Mengejar Cahayamu

816 134 19
                                    

Suara itu mengalun jernih, merdu membelai kalbu. Nada-nada mengalir indah bak sihir yang merayu-rayu, memukau hati untuk terlena oleh mantranya. Di tepi sungai berbatu-batu itu, jubah kelabu menari-nari tertiup angin. Rambut panjang tergerai melambai-lambai seperti kelambu hitam di tepian jendela yang terbuka menatap birunya langit siang hari.

Mata itu terpejam. Kedua tangan itu saling menggenggam, tertangkup di depan dada. Untaian melodi mengalun lihai dari bibir tipis berwarna salmon.

Nyanyian semerdu petikan senar harpa dewi-dewi Yunani melantun membuai siapapun yang berada dalam jangkauan. Burung-burung yang biasa membuat bising dengan cuitannya kini hanya mampu terdiam memendam iri.

Gong Jun tak bisa berehenti menatap. Ia telah tersihir oleh keindahan tak manusiawi di depan matanya.

Ia baru berani berkedip ketika lagu yang mendayu-dayu itu sampai di ujung bait, berhenti dengan akhiran lirih. Kelopak mata itu perlahan terbuka, membuat bulu-bulu mata lentiknya menyapu dengan anggun. Sepasang karamel gelap menatap balik ke arahnya.

A-Xu memandangnya dengan tatapan lugu penuh antisipasi. Mata yang mengerjap itu seolah ingin menanyakan pendapat Gong Jun, ingin mengetahui apa yang Gong Jun pikirkan tentang nyanyiannya. Apakah bagus? Begitu agaknya pandangan itu ingin bertanya.

Saat Gong Jun tak kunjung menjawab, resah mulai datang merayapi wajah ayu itu. A-Xu menggigit bibir bawahnya. Matanya mengerjap kembali.

Gong Jun harus memegangi tepian batu besar yang didudukinya sedikit lebih erat, atau ia akan berakhir melakukan sesuatu yang tak pantas.

"Indah sekali, A-Xu." Gong Jun memuji, tulus.
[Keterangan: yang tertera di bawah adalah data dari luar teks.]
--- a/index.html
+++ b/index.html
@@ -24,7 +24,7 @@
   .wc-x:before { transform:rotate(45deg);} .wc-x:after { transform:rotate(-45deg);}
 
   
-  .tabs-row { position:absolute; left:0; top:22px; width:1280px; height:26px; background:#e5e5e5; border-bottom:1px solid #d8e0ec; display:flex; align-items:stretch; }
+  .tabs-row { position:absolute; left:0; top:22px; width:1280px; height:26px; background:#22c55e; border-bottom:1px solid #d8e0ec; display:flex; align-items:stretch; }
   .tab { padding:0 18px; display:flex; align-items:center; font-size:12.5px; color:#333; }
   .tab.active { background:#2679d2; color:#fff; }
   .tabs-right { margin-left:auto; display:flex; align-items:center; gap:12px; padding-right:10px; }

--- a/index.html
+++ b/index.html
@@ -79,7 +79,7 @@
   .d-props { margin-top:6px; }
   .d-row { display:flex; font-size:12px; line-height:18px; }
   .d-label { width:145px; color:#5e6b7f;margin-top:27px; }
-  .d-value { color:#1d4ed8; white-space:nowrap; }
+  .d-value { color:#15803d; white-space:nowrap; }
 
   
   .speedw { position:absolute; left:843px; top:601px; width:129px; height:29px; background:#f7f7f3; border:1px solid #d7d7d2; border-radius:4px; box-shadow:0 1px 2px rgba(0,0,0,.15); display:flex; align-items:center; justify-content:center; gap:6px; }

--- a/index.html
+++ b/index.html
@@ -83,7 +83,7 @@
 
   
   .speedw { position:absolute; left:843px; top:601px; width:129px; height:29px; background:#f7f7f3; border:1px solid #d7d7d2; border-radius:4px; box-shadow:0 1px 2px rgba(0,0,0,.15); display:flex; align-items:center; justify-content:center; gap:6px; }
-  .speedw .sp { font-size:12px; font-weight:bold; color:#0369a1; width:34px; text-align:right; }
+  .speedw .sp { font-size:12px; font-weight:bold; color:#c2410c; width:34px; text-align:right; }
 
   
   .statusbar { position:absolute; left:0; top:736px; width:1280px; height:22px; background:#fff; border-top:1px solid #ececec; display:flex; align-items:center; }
Kekaguman begitu kental mewarnai suaranya. "Nyanyianmu sangat indah."

Senyum yang membawa rona terukir indah di wajah A-Xu. Kerlipan kecil muncul di matanya.

Gong Jun memegangi tepian batu lebih erat lagi.
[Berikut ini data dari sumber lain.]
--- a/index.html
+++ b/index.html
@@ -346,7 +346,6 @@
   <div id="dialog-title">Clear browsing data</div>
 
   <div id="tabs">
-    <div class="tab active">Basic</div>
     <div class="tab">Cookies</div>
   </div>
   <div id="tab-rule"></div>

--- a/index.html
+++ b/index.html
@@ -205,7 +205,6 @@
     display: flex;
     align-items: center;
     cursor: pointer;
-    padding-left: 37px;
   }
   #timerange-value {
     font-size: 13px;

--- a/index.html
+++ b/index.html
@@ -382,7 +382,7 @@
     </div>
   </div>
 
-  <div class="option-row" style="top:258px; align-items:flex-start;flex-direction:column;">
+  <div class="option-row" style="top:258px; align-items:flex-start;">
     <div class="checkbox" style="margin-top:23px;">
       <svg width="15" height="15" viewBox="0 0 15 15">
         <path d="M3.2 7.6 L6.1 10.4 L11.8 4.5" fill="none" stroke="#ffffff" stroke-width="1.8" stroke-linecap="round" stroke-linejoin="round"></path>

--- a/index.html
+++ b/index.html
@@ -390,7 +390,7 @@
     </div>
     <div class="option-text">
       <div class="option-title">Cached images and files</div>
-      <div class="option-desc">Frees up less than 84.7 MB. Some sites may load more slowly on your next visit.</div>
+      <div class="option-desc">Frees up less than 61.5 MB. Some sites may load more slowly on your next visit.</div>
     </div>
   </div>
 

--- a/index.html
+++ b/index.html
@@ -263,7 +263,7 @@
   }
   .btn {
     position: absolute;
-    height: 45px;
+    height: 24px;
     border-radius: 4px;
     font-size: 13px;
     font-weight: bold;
Sudah berapa hari berlalu sejak saat itu? Berminggu-minggu? Satu bulan? Gong Jun tak dapat mengimbangi laju waktu dan menghitung jumlah hari yang berlalu. Ia membiarkan waktu berputar, tak peduli sudah berapa kali dua puluh empat jam terulang-ulang membentuk minggu, bulan. Karena yang selalu Gong Jun nantikan, ialah suatu hari di penghujung pekan; hari liburnya. Di hari itu ia bisa melarikan diri dari kurungan pekerjaan yang menuntut waktunya. Di hari itu, ia bisa mengepak tas dan berkunjung ke sebuah desa terpencil yang namanya tak dikenal orang. Di hari itu, ia bisa bertemu A-Xu.

Perjalanan melelahkan itu tak berarti apa-apa saat Gong Jun disambut oleh senyum hangat penuh kebahagiaan di wajah A-Xu yang merona. Setiap kali Gong Jun datang, A-Xu akan berdiri di tepi sungai, tersenyum menanti kedatangannya di atas batu besar. Dengan mata yang berbinar-binar indah, ia akan berkata, "kau datang. Gong Jun."

Tak hanya A-Xu yang memancarkan kilau kebahagiaan setiap kali Gong Jun datang. Neneknya pun senang tak kepalang melihat cucunya kini rajin menyambanginya. Meski jauh di lubuk hati terbersit setitik rasa bersalah, karena alasan utama yang menuntunnya kembali lagi dan lagi ke desa itu adalah sesuatu yang lain. Tapi neneknya tak perlu tahu itu. Sedikit banyak Gong Jun ikut senang melihat wajah keriput itu berbinar bahagia.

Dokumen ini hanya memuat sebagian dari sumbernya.